The score will be between 0 (no similarity) and 100 (exact match), though hopefully you won’t get any scores of 100 since we eliminated exact matches above. For example:

>>> person_similarity([
...     Person('John Lennon', 'john.lennon@gmail.com'),
...     Person('J. Lennon', 'jlennon@example.org')
... ])
80.5

The fuzzing process will go through your entire dataset, and create pairs of people it finds and compute their similarity score. Filter all pairs except for scores that meet a threshold (say, 50) then propose them to the user to decide if they’re duplicates in descending score order. When a duplicate is found, merge the profile object to map the new names and emails together.

Conclusion

Anonymization of datasets is a critical method to promote the exploration and practice of data science through open data. Fake data generators that already exist give us the opportunity to ensure that private data is obfuscated. This issue becomes how to leverage these fake data generators while still maintaining a high quality dataset with semantic relations preserved for further analysis. As we’ve seen throughout the post, even just the anonymization of just two fields, name and email can lead to potential problems.

This problem, and the code in this post are associated with a real case study. For District Data Labs’ Entity Resolution Research Lab3 I wanted to create a dataset that removed PII of DDL members while maintaining duplicates and structure to study entity resolution. The source dataset was 1,343 records in CSV form and contained name and emails that I wanted to anonymize.

Using the strategy I mentioned for domain name mapping, the dataset contained 245 distinct domain names, 185 of which were hapax legomena (appeared only once). There was a definite long tail, as the first 20 or so most frequent domains were the majority of the records. Once I generated the whitelist as above, I manually edited the mappings to ensure that there were no duplicates and that major work domains were “professional enough”.
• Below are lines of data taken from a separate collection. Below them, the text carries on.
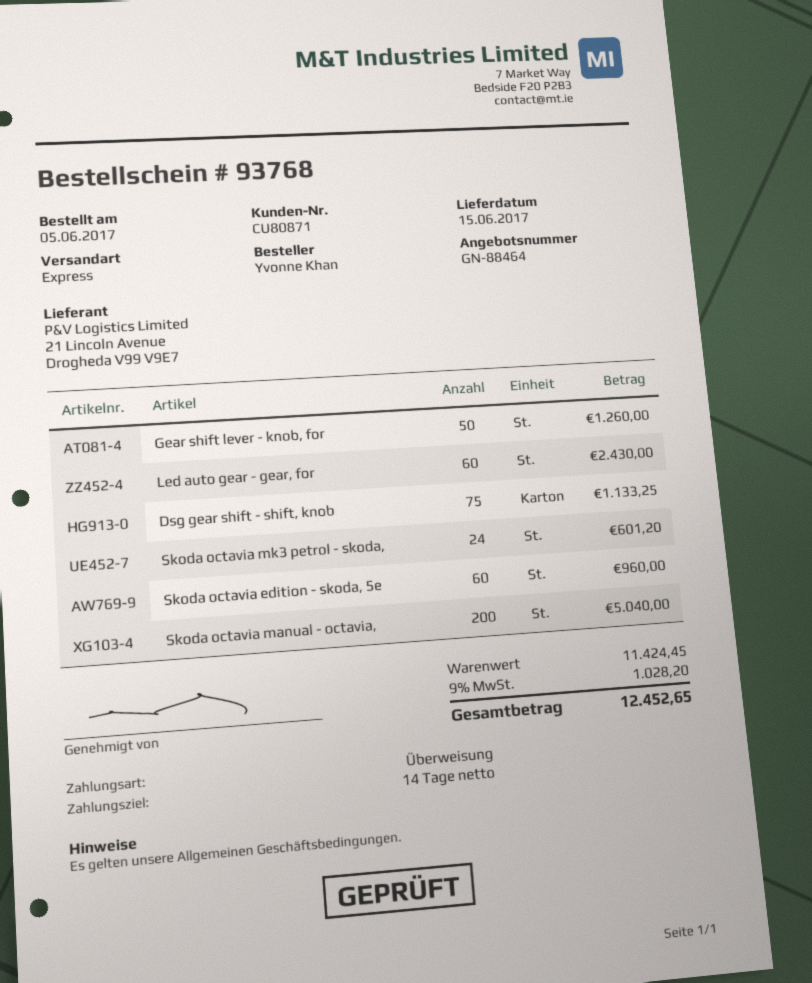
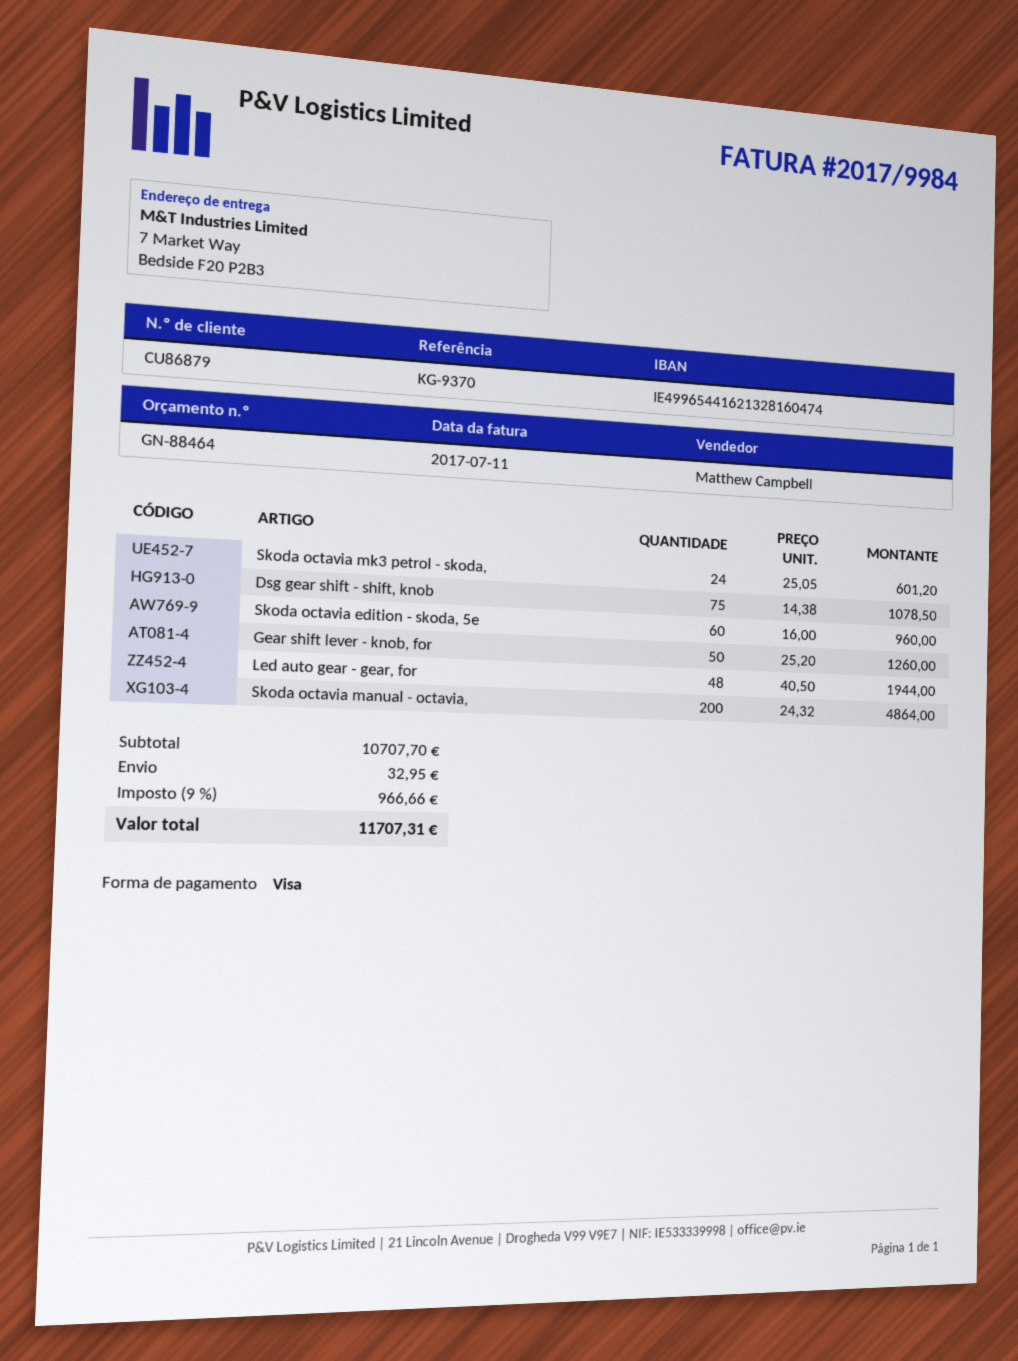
customer number: CU80871 -> CU86879
payment method: bank transfer -> Visa
Led auto gear - gear, for: 60 for 2430.00 -> 48 for 1944.00
Dsg gear shift - shift, knob: 75 for 1133.25 -> 75 for 1078.50
Skoda octavia manual - octavia,: 200 for 5040.00 -> 200 for 4864.00
subtotal: 11424.45 -> 10707.70
shipping: none -> 32.95
tax: 9% = 1028.20 -> 9% = 966.66
total: 12452.65 -> 11707.31

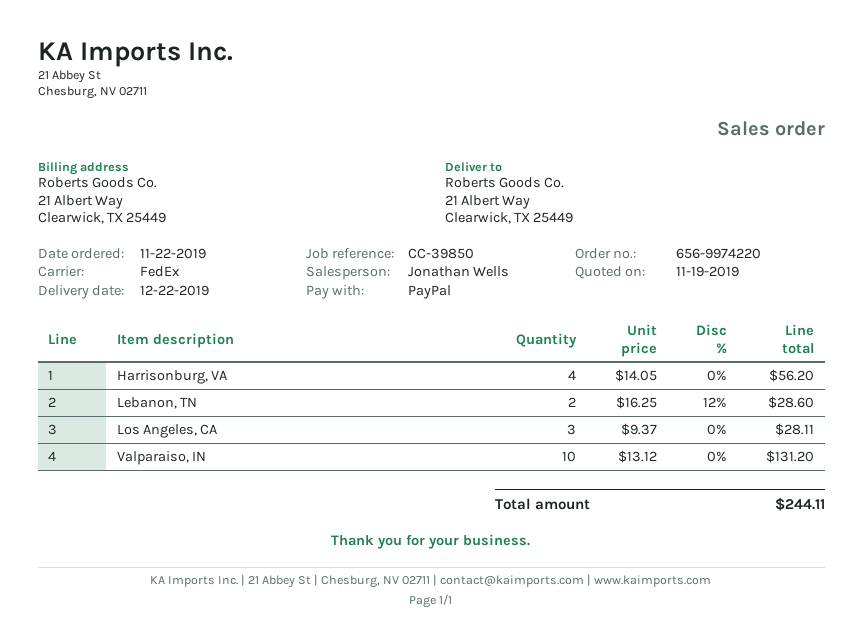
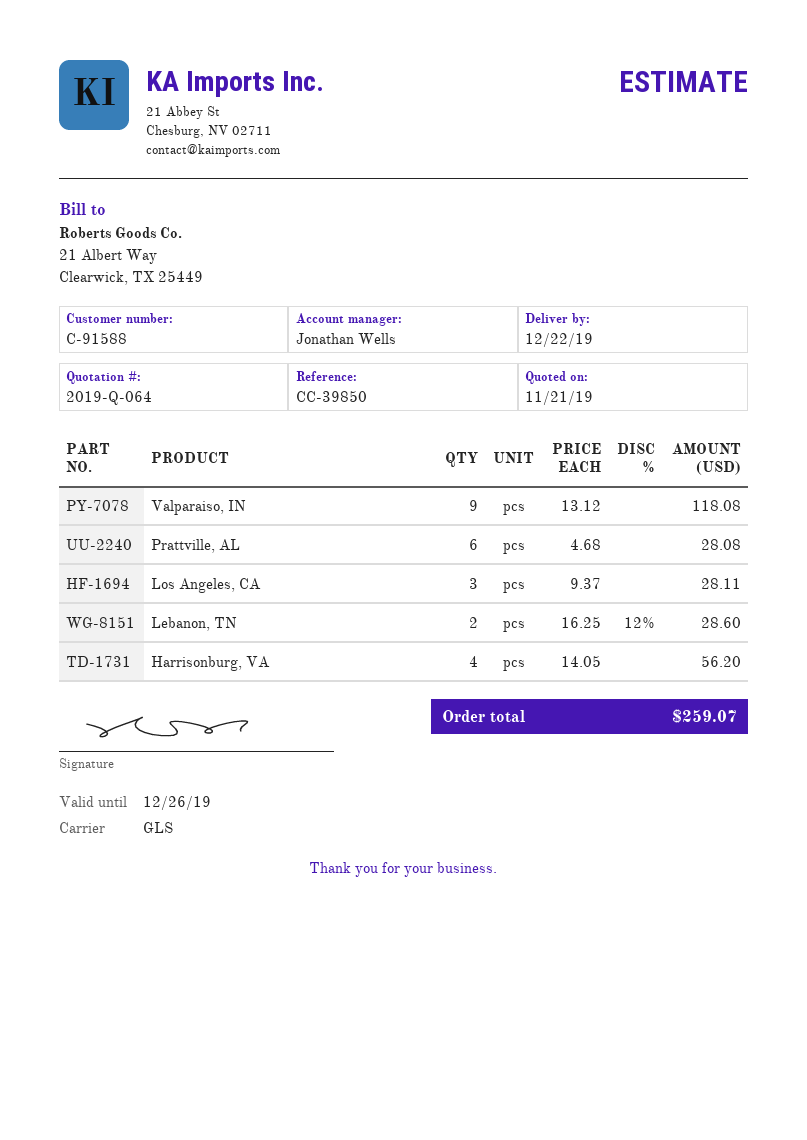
quote date: 2019-11-19 -> 2019-11-21
shipping method: FedEx -> GLS
Valparaiso, IN: 10 x 13.12 = 131.20 -> 9 x 13.12 = 118.08
Prattville, AL: none -> 6 x 4.68 = 28.08
total: 244.11 -> 259.07

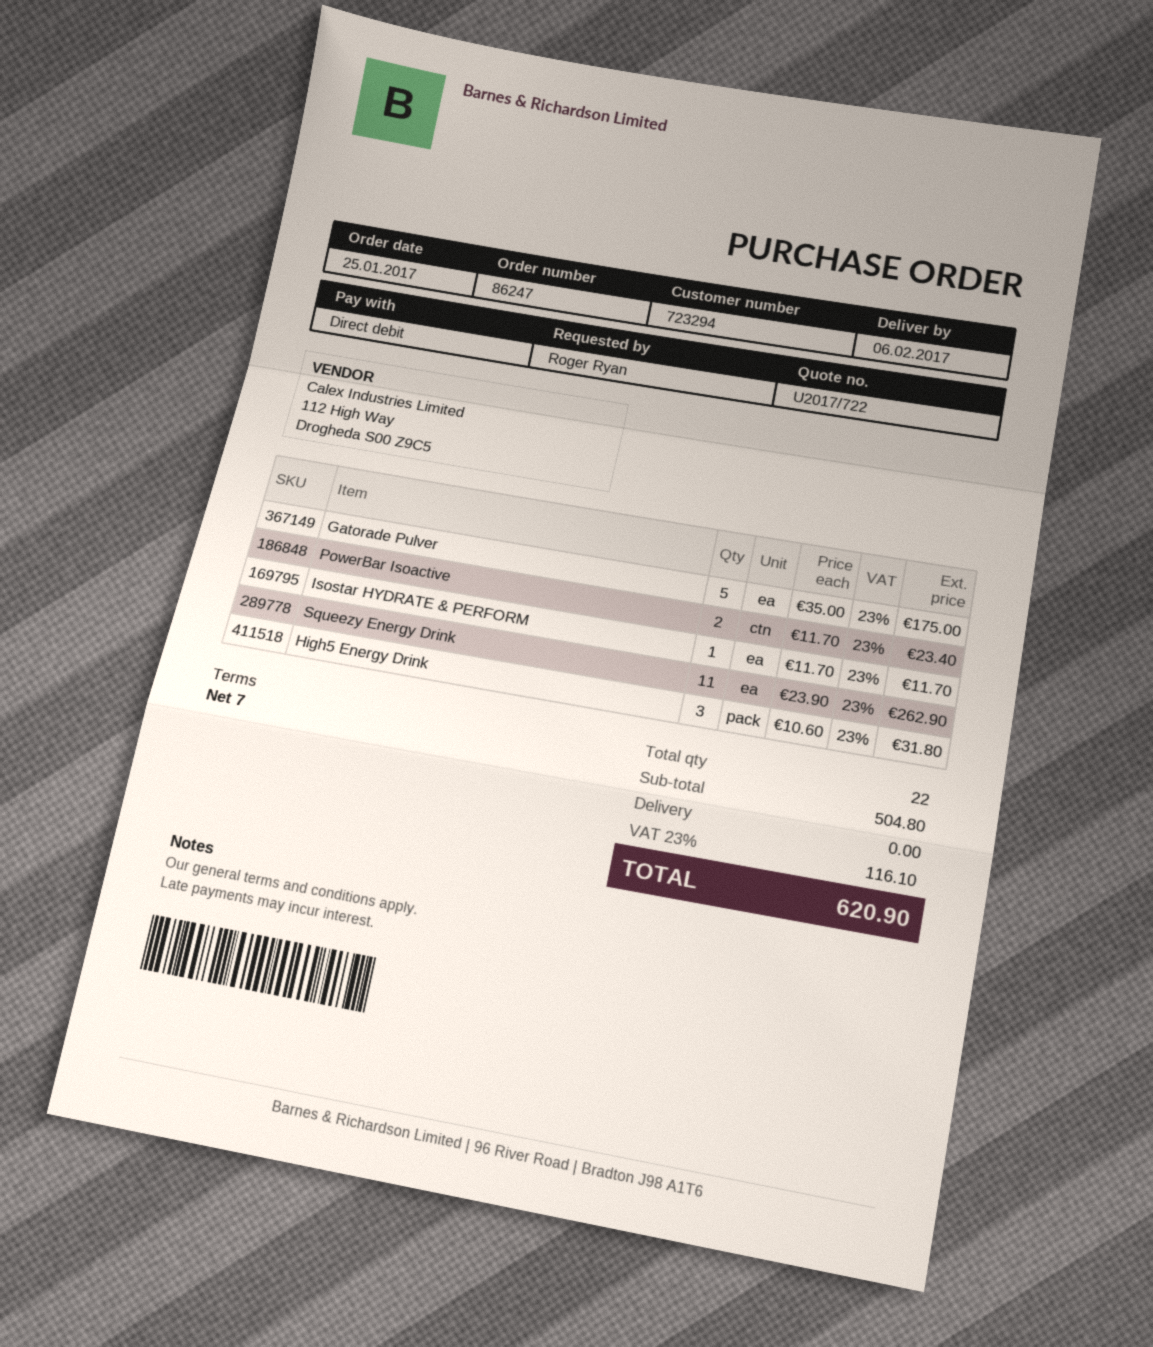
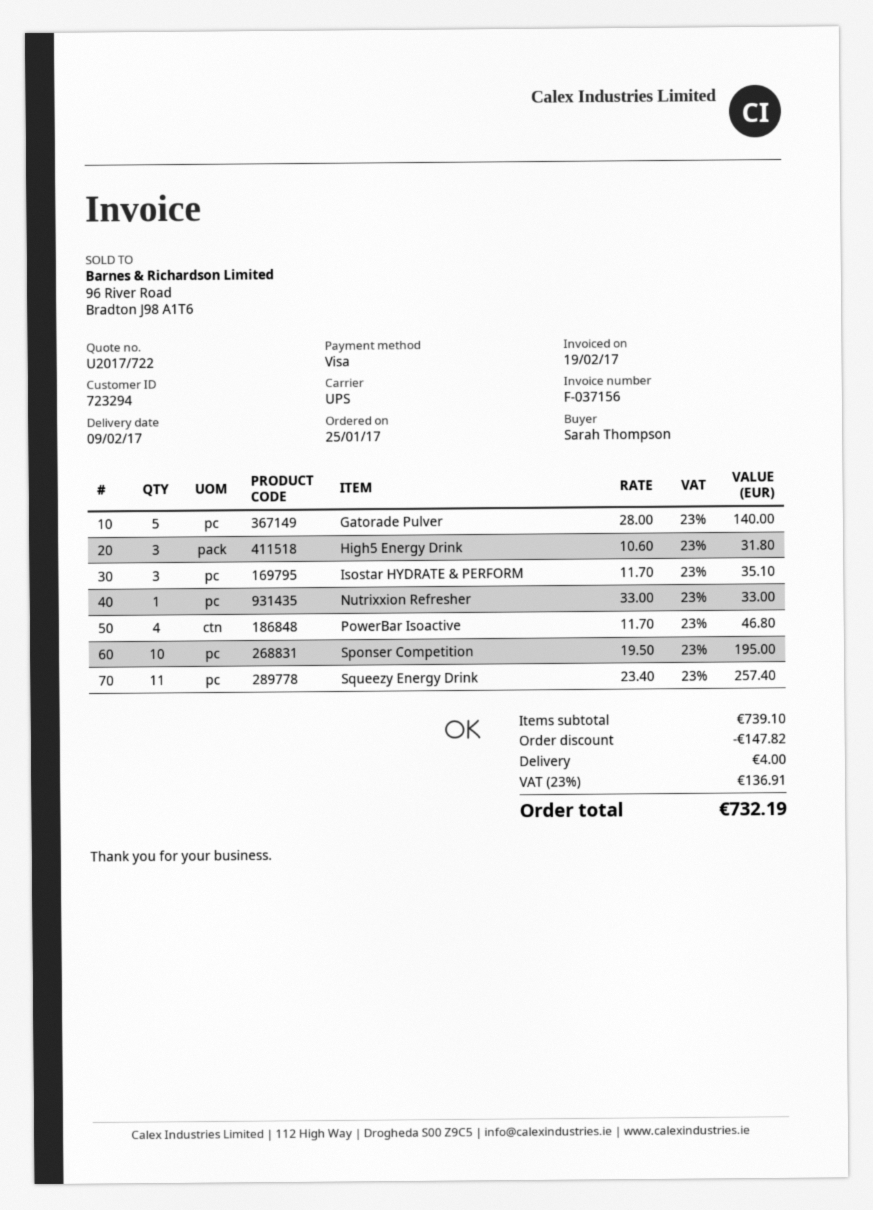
delivery date: 2017-02-06 -> 2017-02-09
ordered by: Roger Ryan -> Sarah Thompson
payment method: direct debit -> Visa
Gatorade Pulver: 5 x 35.00 = 175.00 -> 5 x 28.00 = 140.00
PowerBar Isoactive: 2 x 11.70 = 23.40 -> 4 x 11.70 = 46.80
Isostar HYDRATE & PERFORM: 1 x 11.70 = 11.70 -> 3 x 11.70 = 35.10
Squeezy Energy Drink: 11 x 23.90 = 262.90 -> 11 x 23.40 = 257.40
Nutrixxion Refresher: none -> 1 x 33.00 = 33.00
Sponser Competition: none -> 10 x 19.50 = 195.00
subtotal: 504.80 -> 739.10
discount: none -> 147.82
shipping: 0.00 -> 4.00
tax: 23% = 116.10 -> 23% = 136.91
total: 620.90 -> 732.19

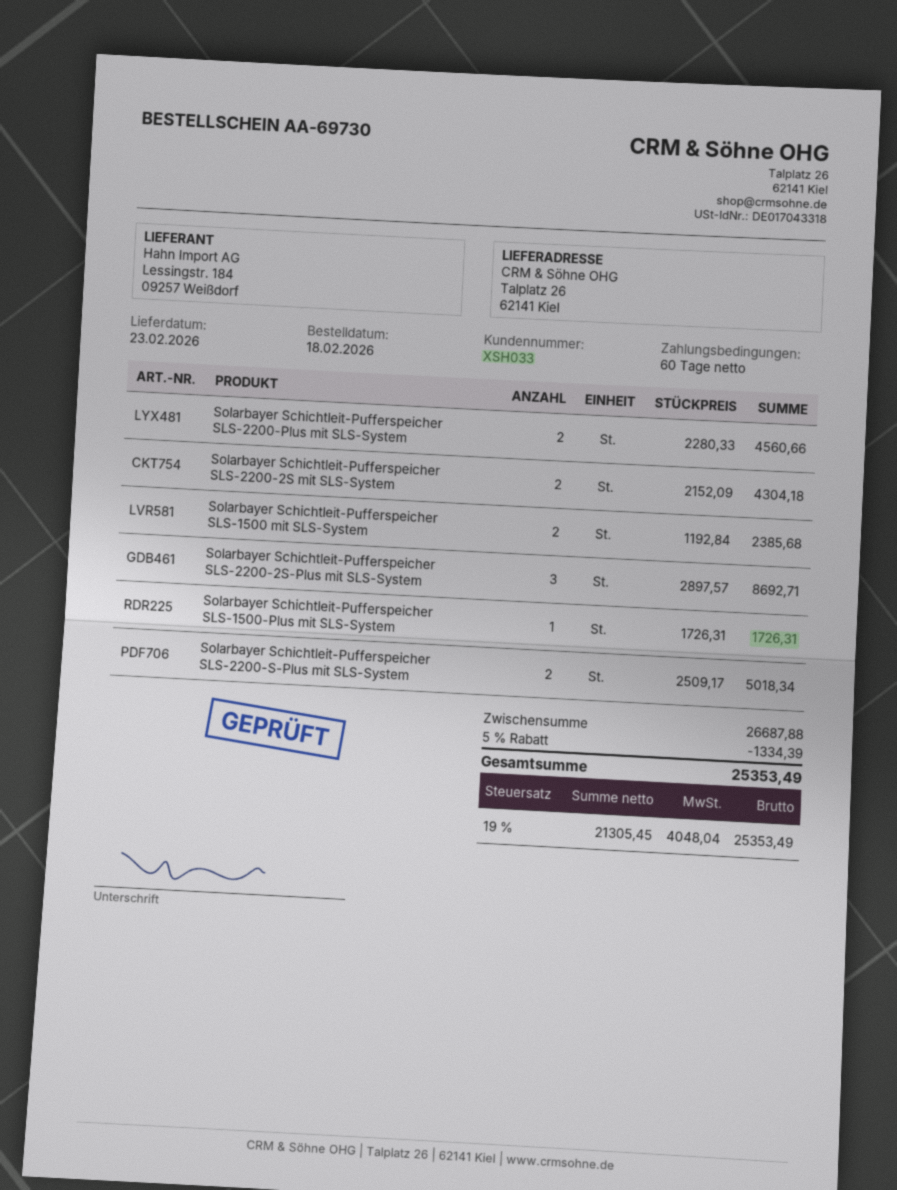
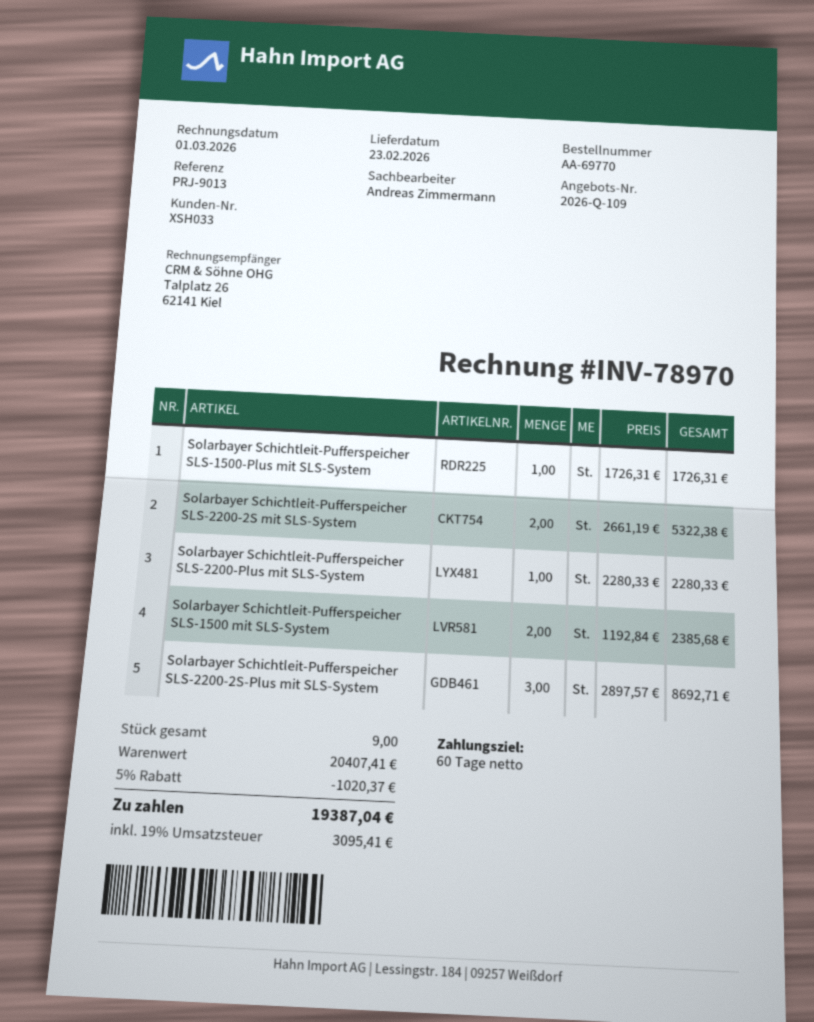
order number: AA-69730 -> AA-69770
Solarbayer Schichtleit-Pufferspeicher SLS-2200-Plus mit SLS-System: 2 x 2280.33 = 4560.66 -> 1 x 2280.33 = 2280.33
Solarbayer Schichtleit-Pufferspeicher SLS-2200-2S mit SLS-System: 2 x 2152.09 = 4304.18 -> 2 x 2661.19 = 5322.38
Solarbayer Schichtleit-Pufferspeicher SLS-2200-S-Plus mit SLS-System: 2 x 2509.17 = 5018.34 -> none
subtotal: 26687.88 -> 20407.41
discount: 5% = 1334.39 -> 5% = 1020.37
tax: 19% = 4048.04 -> 19% = 3095.41
total: 25353.49 -> 19387.04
Using the fuzzy matching process was also a bear. It took on average, 28 seconds to compute the pairwise scores. Using a threshold score of 50, I was proposed 5,110 duplicates (out of a possible 901,153 combinations). I went through 354 entries (until the score was below 65) and was satisfied that I covered many of the duplicates in the dataset.

In the end the dataset that I anonymized was of a high quality. It obfuscated personally identifying information like name and email and I’m happy to make the data set public. Of course, you could reverse the some of the information in the dataset. For example, I’m listed in the dataset, and one of the records indicates a relationship between a fake user and a blog post, which I’m on record as having written. However, even though you can figure out who I am and what else I’ve done in the dataset, you wouldn’t be able to use it to extract my email address, which was the goal.

In the end, anonymizing a dataset is a lot of work, with a lot of gotchas and hoops to jump through. However, I hope you will agree that it is invaluable in an open data context. By sharing data, resources, and tools we can use many eyes to provide multiple insights and to drive data science forward.

Footnotes

1. Anonymize: remove identifying particulars from (test results) for statistical or other purposes.

2. Entity Resolution: tools or techniques that identify, group, and link digital mentions or manifestations of some object in the real world.

3. DDL Research Labs is an applied research program intended to develop novel, innovative data science solutions towards practical applications.